Un modèle très malléable, ce modèle allemand, puisqu'il a servi à l'instauration du bouclier fiscal et qu'il sert désormais à justifier sa suppression ! Désormais, il faudrait aligner notre fiscalité sur l'Allemagne pour assurer notre compétitivité et éviter les délocalisations. Comme si les entreprises françaises délocalisaient en Allemagne !
Mais à y regarder d'un peu plus près, on peut se demander si l'Allemagne est un «modèle» ou… un franc-tireur.
En effet, l'Allemagne s'est lancée depuis 2002 dans une politique de baisse des coûts salariaux, notamment via les fameux accords Hartz sur le marché du travail. En 2007, l'Allemagne augmentait son taux de TVA de 3 points et réduisait dans le même temps ses cotisations sociales. Cette politique, qui s'apparente à une dévaluation compétitive, s'est traduite par une chute moyenne de 3,6% des coûts salariaux unitaires dans l'industrie entre 2003 et 2007. Sur la même période, ces coûts restaient stables en France.
L'Allemagne a également engagé un véritable dumping fiscal en initiant la baisse des taux d'impôts sur les sociétés, qui a gagné l'Europe entière. Au final, cette stratégie s'est avérée payante puisque l'Allemagne a gagné des parts de marché au sein de la zone euro, au détriment de ses «partenaires». Mais cela c'est traduit par une explosion de la précarité, de la pauvreté laborieuse en Allemagne.

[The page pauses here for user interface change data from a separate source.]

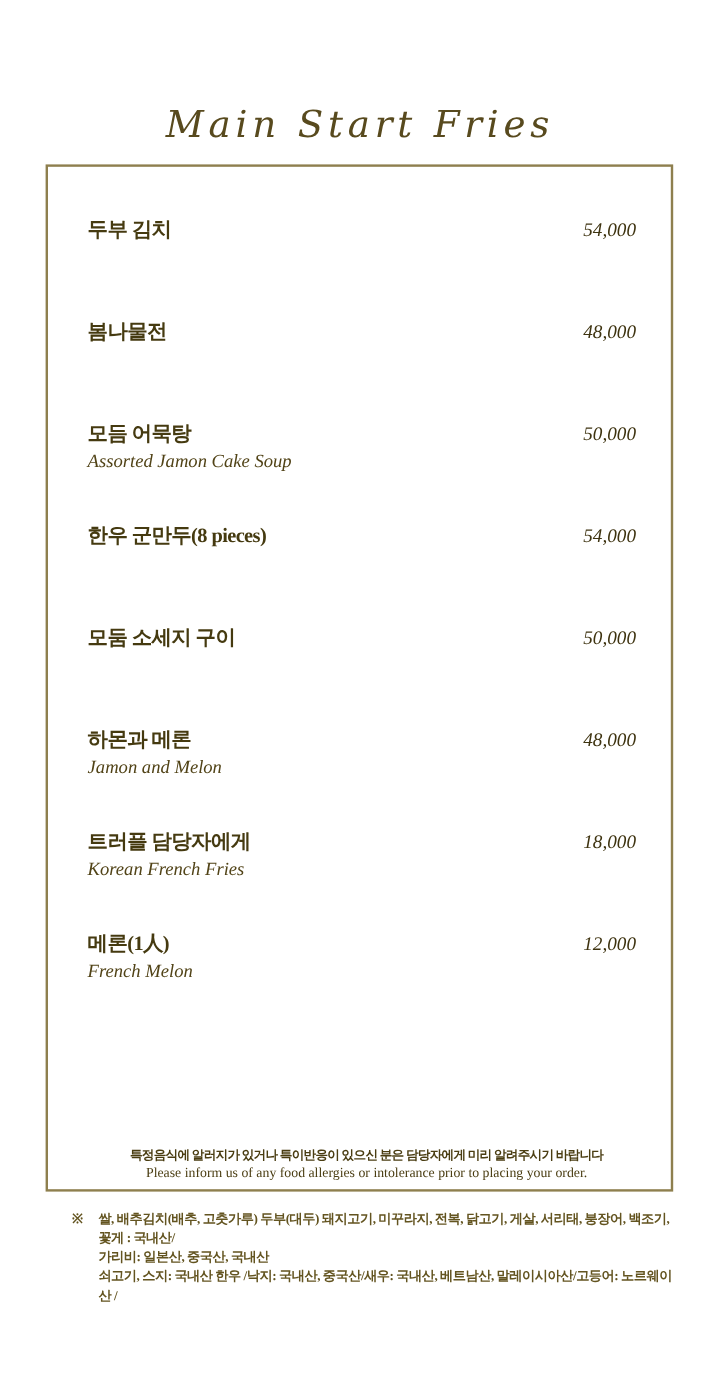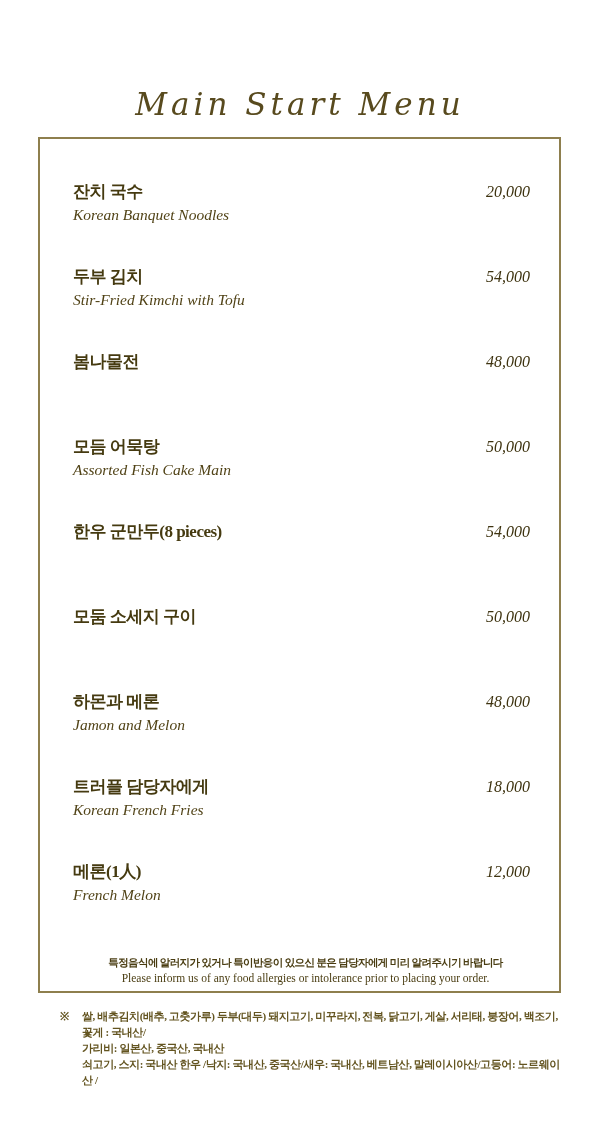--- a/index.html
+++ b/index.html
@@ -104,50 +104,42 @@
   .footnote .marker {
     width: 22px;
     flex: 0 0 22px;
   }
 </style>
 </head>
 <body>
 
 <div class="page">
 
-  <div class="title">Main Start Menu</div>
+  <div class="title">Main Start Fries</div>
 
   <div class="menu-box">
     <div class="menu-items">
         <div class="menu-item">
           <div class="row">
-            <span class="kr">잔치 국수</span>
-            <span class="price">20,000</span>
-          </div>
-          <div class="en">Korean Banquet Noodles</div>
-        </div>
-        <div class="menu-item">
-          <div class="row">
             <span class="kr">두부 김치</span>
             <span class="price">54,000</span>
           </div>
-          <div class="en">Stir-Fried Kimchi with Tofu</div>
         </div>
         <div class="menu-item">
           <div class="row">
             <span class="kr">봄나물전</span>
             <span class="price">48,000</span>
           </div>
         </div>
         <div class="menu-item">
           <div class="row">
             <span class="kr">모듬 어묵탕</span>
             <span class="price">50,000</span>
           </div>
-          <div class="en">Assorted Fish Cake Main</div>
+          <div class="en">Assorted Jamon Cake Soup</div>
         </div>
         <div class="menu-item">
           <div class="row">
             <span class="kr">한우 군만두(8 pieces)</span>
             <span class="price">54,000</span>
           </div>
         </div>
         <div class="menu-item">
           <div class="row">
             <span class="kr">모둠 소세지 구이</span>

Conjuguant un positionnement concurrentiel favorable et une baisse des coûts salariaux, les entreprises allemandes ont pu tailler des croupières à leurs homologues françaises.
Mais la stratégie allemande n'est payante que dans la mesure où elle est la seule à la mettre en œuvre. Si tous les pays font de même, cela annulera l'avantage compétitif et il faudra trouver d'autres moyens, c'est-à-dire d'autres baisses d'impôts, d'autres baisses de salaires, entraînant l'Europe vers un marasme encore plus profond… qui justifiera d'autres coupes dans les dépenses publiques.
Plutôt que d'essayer de copier un soi-disant «modèle», il serait préférable de s'appuyer sur les atouts de notre pays. La France est toujours la deuxième destination mondiale des investissements directs étrangers (IDE), derrière les Etats-Unis. Que recherchent les entreprises ? Pas uniquement des faibles salaires et des impôts bas, sinon elles iraient toutes s'installer en Afrique subsaharienne. Elles recherchent en priorité des infrastructures de qualité (routes, réseaux d'énergie et de communication), des institutions stables (stabilité politique, sécurité, droit de la propriété), une main d'œuvre qualifiée voire un système de subventions publiques, bref tout ce qui fait (encore) les forces de notre pays.
C'est là-dessus qu'il faudrait s'appuyer et aussi s'efforcer de peser dans le débat européen pour pénaliser autant ceux qui, comme l'Allemagne, mènent une stratégie de passager clandestin, que ceux qui ne respectent pas les critères de Maastricht !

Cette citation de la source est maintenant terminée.